• **Work instructions**:
The lines to return are those below that contain the word "letter".

• **Excerpted data**:
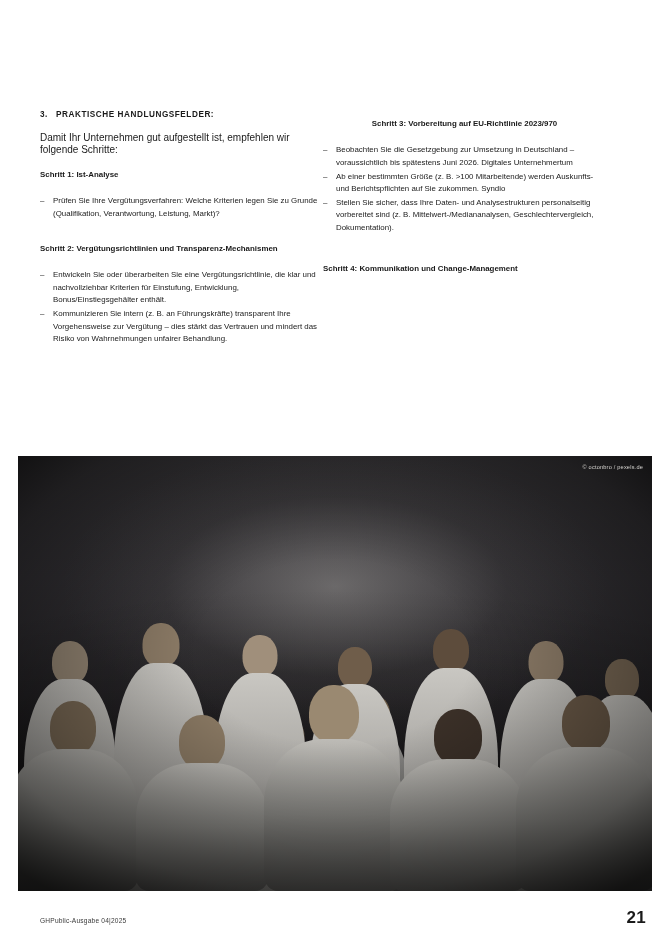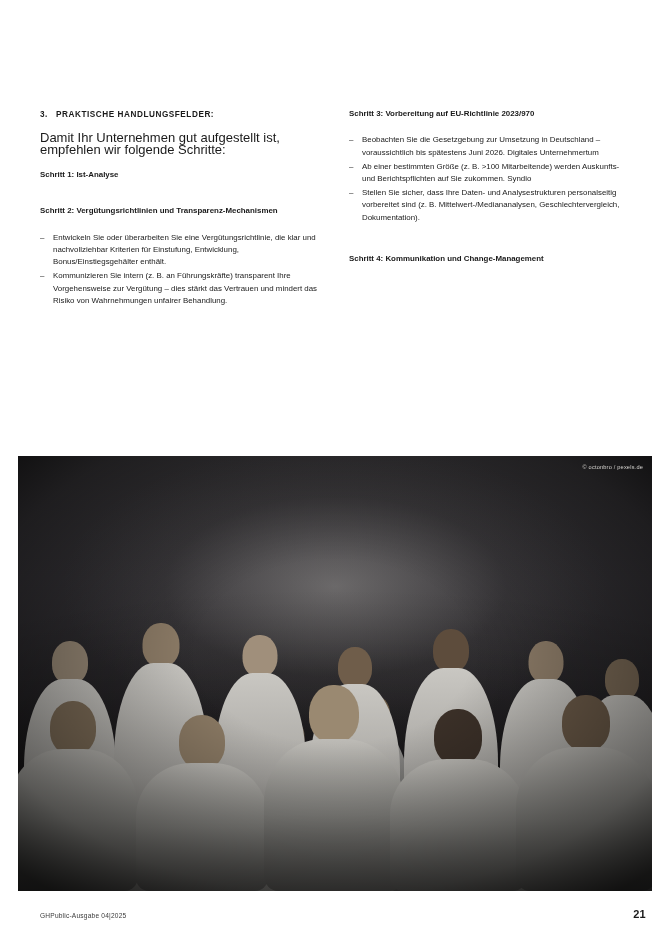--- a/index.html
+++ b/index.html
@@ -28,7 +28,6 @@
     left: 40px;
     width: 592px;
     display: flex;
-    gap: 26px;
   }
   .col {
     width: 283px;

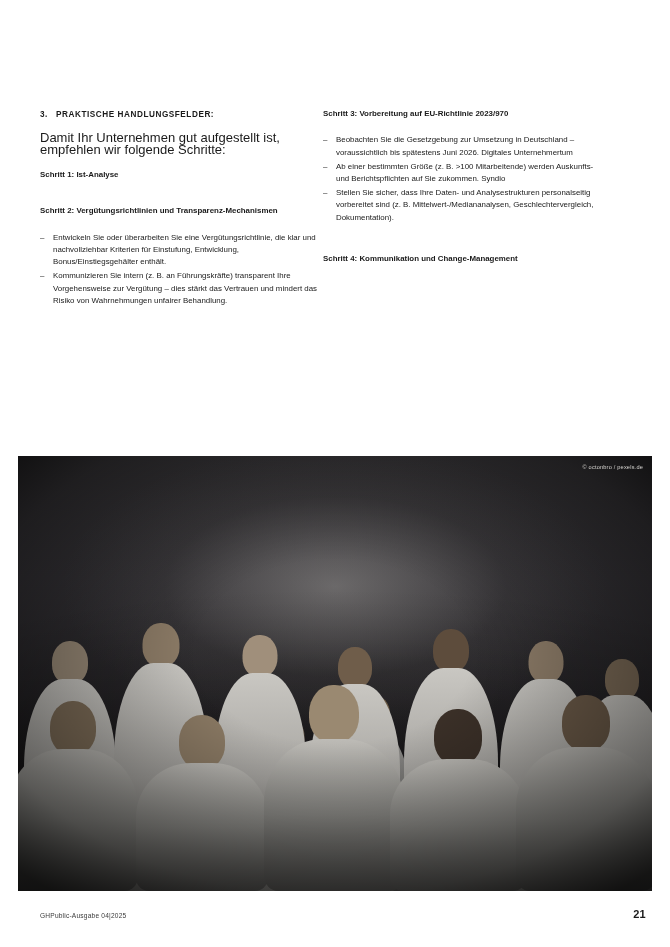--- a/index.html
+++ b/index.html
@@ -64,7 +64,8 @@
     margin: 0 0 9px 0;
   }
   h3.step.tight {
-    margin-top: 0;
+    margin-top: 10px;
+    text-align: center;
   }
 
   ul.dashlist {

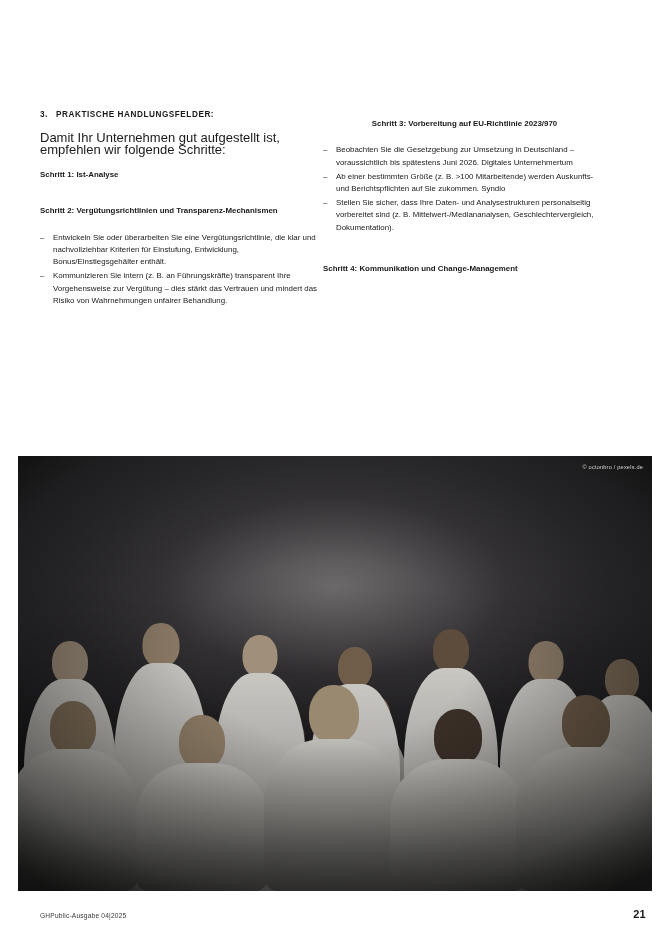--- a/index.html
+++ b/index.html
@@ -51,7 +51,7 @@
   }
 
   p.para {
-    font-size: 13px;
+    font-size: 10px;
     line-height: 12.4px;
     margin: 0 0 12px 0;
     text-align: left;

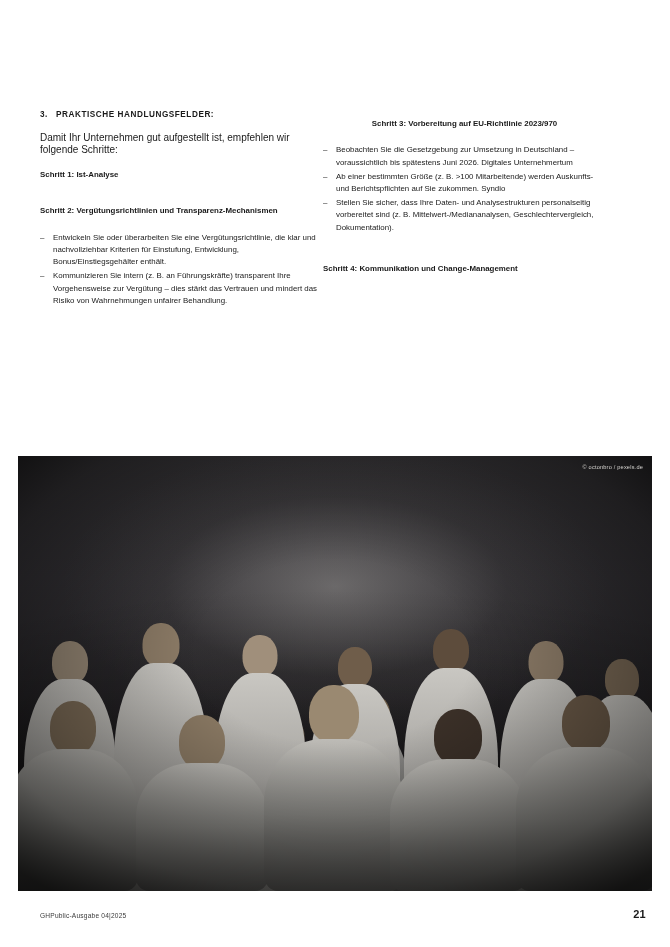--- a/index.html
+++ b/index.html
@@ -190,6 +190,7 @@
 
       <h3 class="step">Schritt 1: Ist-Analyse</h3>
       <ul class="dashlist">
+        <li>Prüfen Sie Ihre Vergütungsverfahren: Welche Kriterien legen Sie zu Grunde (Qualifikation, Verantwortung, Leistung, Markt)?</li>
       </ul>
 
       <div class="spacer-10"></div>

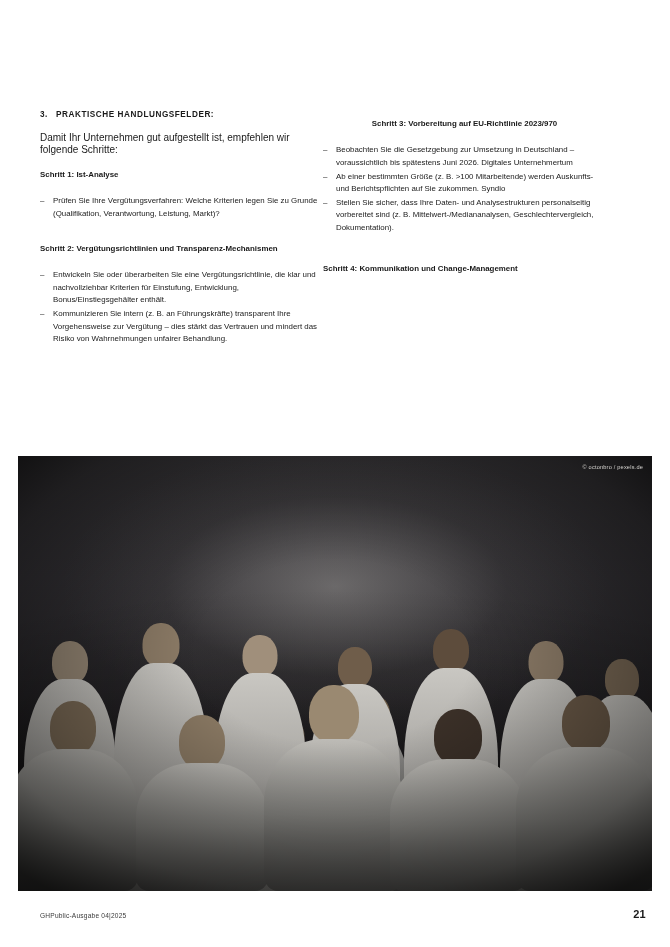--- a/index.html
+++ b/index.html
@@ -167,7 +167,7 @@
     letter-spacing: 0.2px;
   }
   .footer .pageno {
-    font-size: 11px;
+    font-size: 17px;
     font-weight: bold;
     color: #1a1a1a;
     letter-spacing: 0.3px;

--

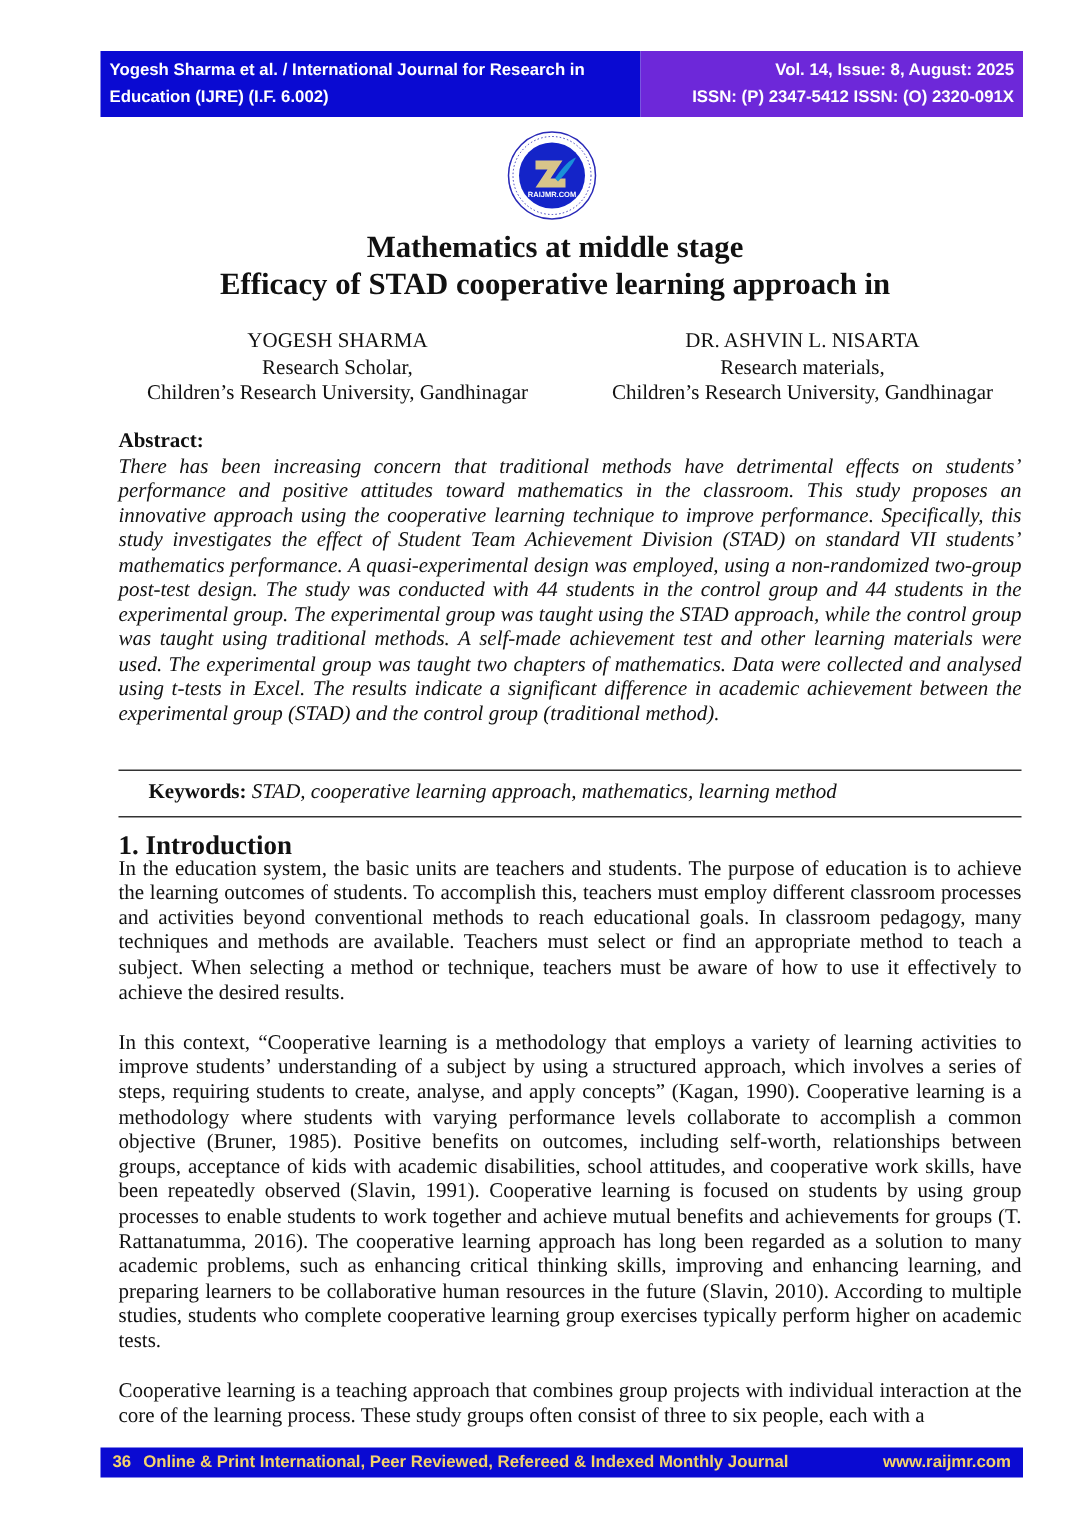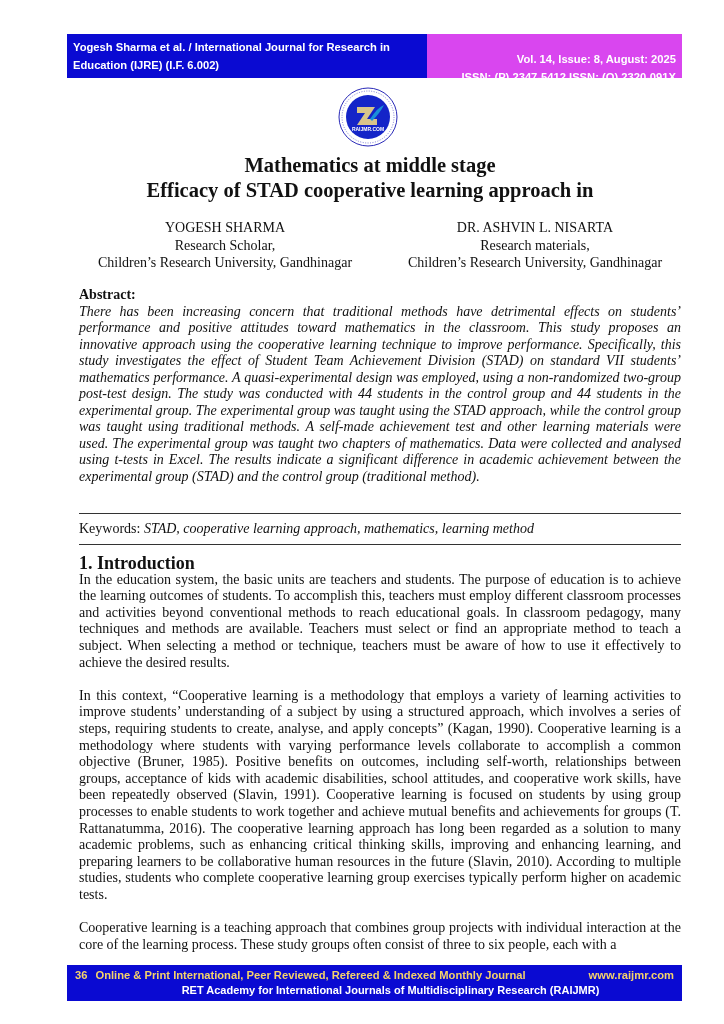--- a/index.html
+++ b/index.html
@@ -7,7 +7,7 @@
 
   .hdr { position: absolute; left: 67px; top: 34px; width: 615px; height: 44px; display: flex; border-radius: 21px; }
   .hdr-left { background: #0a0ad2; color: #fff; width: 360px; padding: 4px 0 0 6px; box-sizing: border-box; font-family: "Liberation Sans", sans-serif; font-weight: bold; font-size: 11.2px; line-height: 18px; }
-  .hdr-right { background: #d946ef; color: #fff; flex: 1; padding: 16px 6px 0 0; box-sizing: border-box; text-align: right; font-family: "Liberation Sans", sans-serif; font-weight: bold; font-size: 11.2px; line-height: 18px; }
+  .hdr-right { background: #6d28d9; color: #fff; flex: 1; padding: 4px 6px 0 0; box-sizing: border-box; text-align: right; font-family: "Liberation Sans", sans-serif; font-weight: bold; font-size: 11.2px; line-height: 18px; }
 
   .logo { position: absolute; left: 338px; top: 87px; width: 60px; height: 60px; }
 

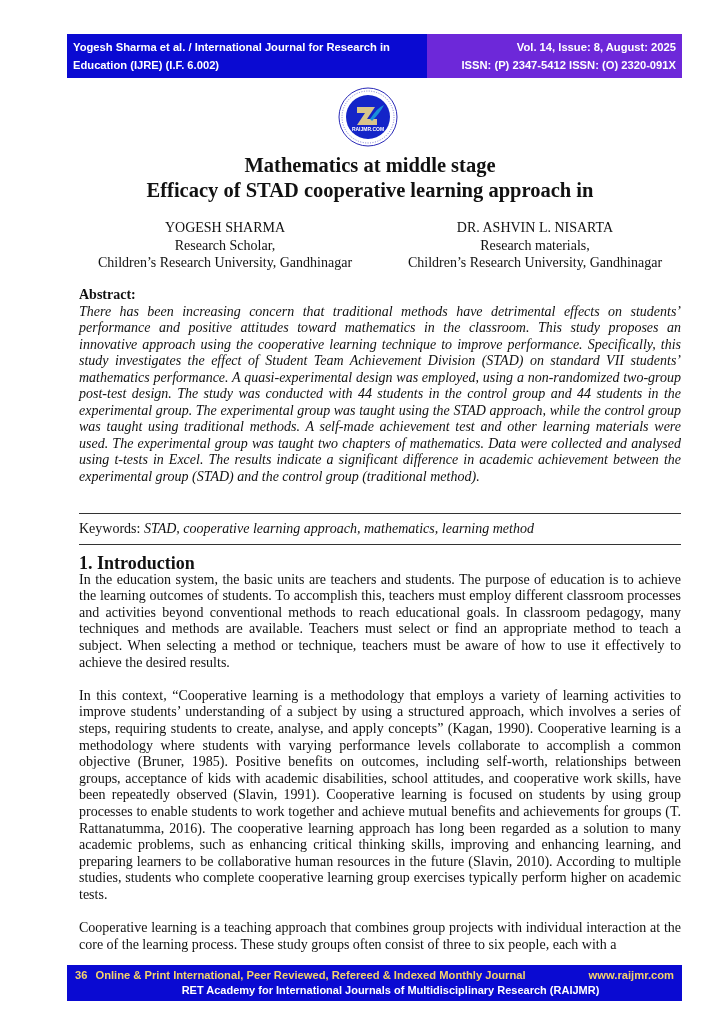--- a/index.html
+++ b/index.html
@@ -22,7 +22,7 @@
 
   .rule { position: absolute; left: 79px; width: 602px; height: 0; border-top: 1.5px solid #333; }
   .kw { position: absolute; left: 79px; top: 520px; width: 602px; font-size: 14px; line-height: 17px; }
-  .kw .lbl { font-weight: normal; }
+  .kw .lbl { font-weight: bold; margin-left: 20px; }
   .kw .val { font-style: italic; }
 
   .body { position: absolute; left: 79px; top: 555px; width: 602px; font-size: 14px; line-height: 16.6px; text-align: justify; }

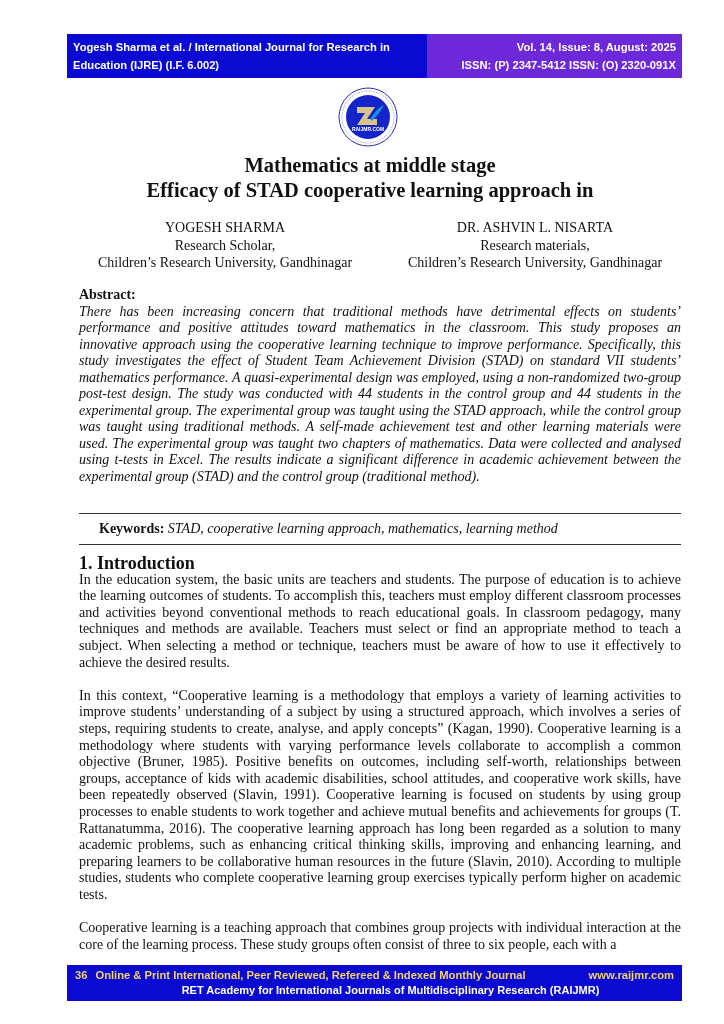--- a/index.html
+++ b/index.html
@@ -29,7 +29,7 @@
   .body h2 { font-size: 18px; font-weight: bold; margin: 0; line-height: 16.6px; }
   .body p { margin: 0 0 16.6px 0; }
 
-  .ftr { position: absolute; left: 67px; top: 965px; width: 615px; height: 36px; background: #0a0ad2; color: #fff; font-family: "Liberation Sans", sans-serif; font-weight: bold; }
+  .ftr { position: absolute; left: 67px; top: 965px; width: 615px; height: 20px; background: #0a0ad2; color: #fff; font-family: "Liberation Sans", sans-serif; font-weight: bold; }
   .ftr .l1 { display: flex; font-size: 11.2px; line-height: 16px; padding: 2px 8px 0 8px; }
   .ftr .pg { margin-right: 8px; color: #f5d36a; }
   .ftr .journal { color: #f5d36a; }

• **Solution for this exercise**:
     letter-spacing: 0.2px;
     letter-spacing: 0.3px;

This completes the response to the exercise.